Enquanto nossa ge$tora manda "empedrar" algumas ruas e "passeia" pela zona rural cercada de aliado$ - desde já adiantando a campanha eleitoral - nossa população continua comendo o pão que o diabo amassou ao necessitar dos serviços públicos essenciais, inclusive o mais prioritário deles: a saúde.

Por volta das 07:45h desta quinta (11), nas proximidades do frigorífico Boi Gordo, a Sra. Maria de Amorim Linhares, 75 ANOS, mais conhecida como "Rita do Zé Garcia", tropeçou e foi ao chão, ninguém sabe (ainda) se por conta da idade ou de nossas crateras locais. O fato é que ela fraturou o ombro, necessitará de cirurgia e, inclusive, já foi encaminhada à capital. Mas tal atendimento não foi prestado em nosso município e sim em Vargem Grande, pois se Dona Rita fosse esperar pela saúde de Chapadinha, talvez ainda estivesse deitada em uma maca enferrujada, à mercê da própria sorte.

Dona Rita, no entanto, não optou por ser atendida no município vizinho: ela foi OBRIGADA! Logo após o acidente, seus filhos a levaram ao HAPA (Hospital Antonio Pontes de Aguiar) e, ao chegar no local, ela e sua família souberam de imediato que () não havia sequer atadura para imobilizar seu braço, () a máquina de Raios X está quebrada há meses e () sem a radiografia, o médico nada podia fazer por não ter como diagnosticar a lesão em seu ombro.

Diante dessa (nossa) triste realidade, a família de Dona Rita, como tantas outras, não teve outra alternativa a não ser comprar atadura em uma das farmácias próximas ao HAPA para imobilizar o braço da idosa e, depois, procurar atendimento em outra cidade. Fazer o quê?

Img: ChapadinhaSite
Casos semelhantes, ou muito piores, acontecem diariamente em nossos hospitais. Além do fato relatado acima, este autor também soube do caso de uma moradora da zona rural de Vargem Grande que, na última segunda (08), resolveu ter seu bebê em Chapadinha, talvez pensando que aqui fosse melhor atendida que em sua cidade.
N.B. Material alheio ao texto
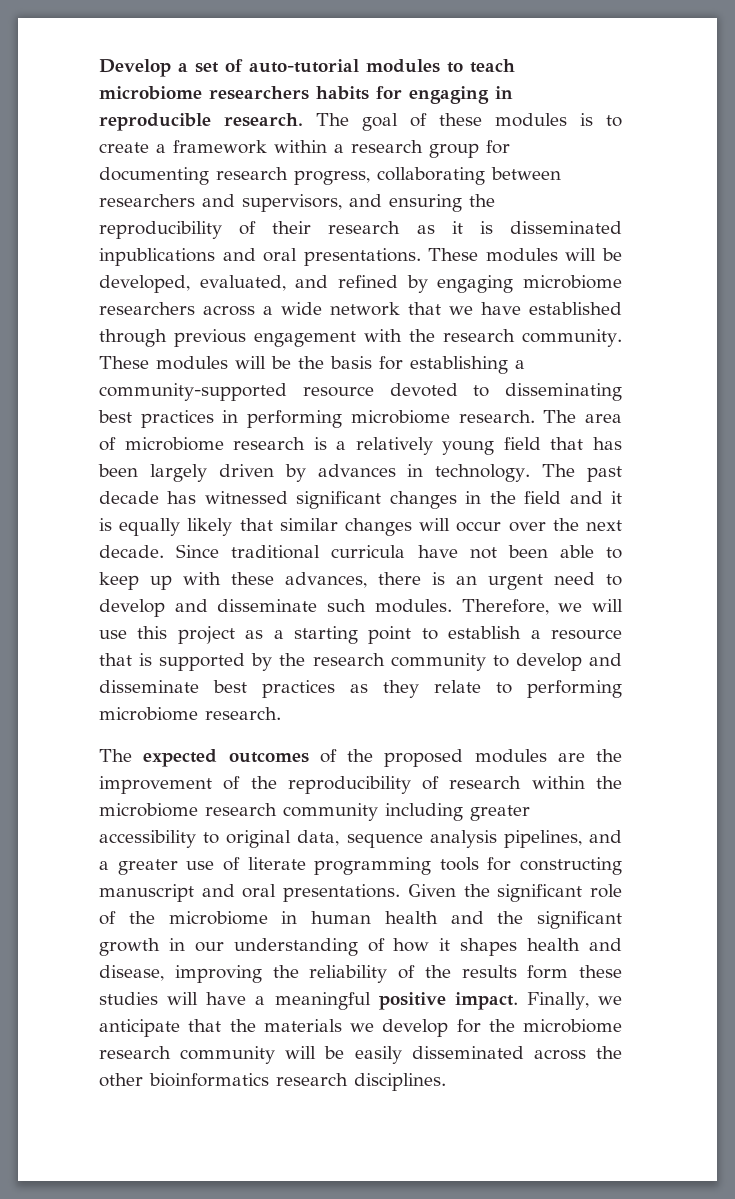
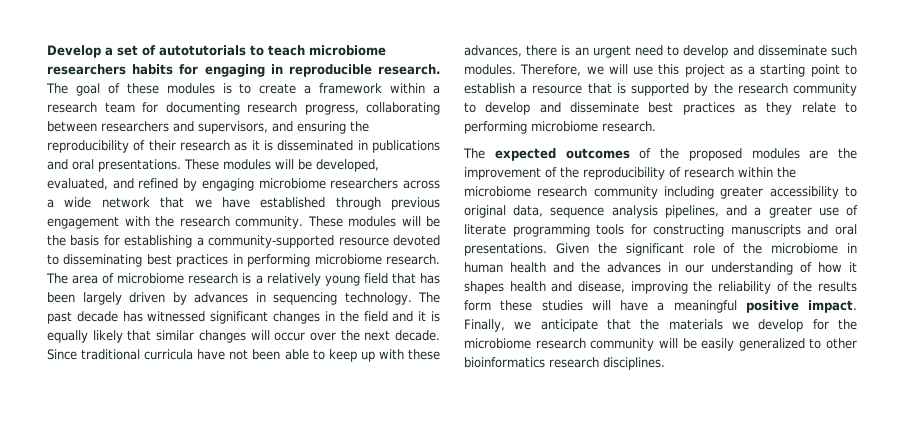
[249,59,440,73] auto-tutorial modules -> [159,45,246,56] autotutorials
[429,143,479,158] group -> [104,102,135,113] team
[99,248,215,266] inpublications -> [357,140,440,153] in publications
(424, 470) none -> [273,292,338,305] sequencing
[99,884,194,902] manuscript -> [730,224,801,237] manuscripts
[537,911,622,929] [99,938,160,956] significant growth -> [607,262,661,273] advances
[411,1046,622,1060] disseminated across the -> [738,338,822,351] generalized to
Grande erro... A criança veio a falecer em sua barriga, enquanto ela esperava por um médico. No caso do professor e PM Railson Galvão (foto), falecido no dia 03 deste mês, a ambulância disponível só pôde conduzi-lo quase 2 horas após o acidente. E, a caminho da capital, adivinhem onde ela teve que parar? Em Vargem Grande, para "solicitar" oxigênio e gaze, uma vez que Railson foi encaminhado sem o mínimo suporte emergencial. E a pergunta que não quer calar é: Se tivesse sido atendido com eficiência e transportado em uma ambulância equipada com mini UTI, ele teria sobrevivido? Afinal, Railson foi vítima de um acidente de trânsito ou dessa gestão desprezível capitaneada pelo casal mais festeiro da região? Infelizmente, só Deus sabe a resposta.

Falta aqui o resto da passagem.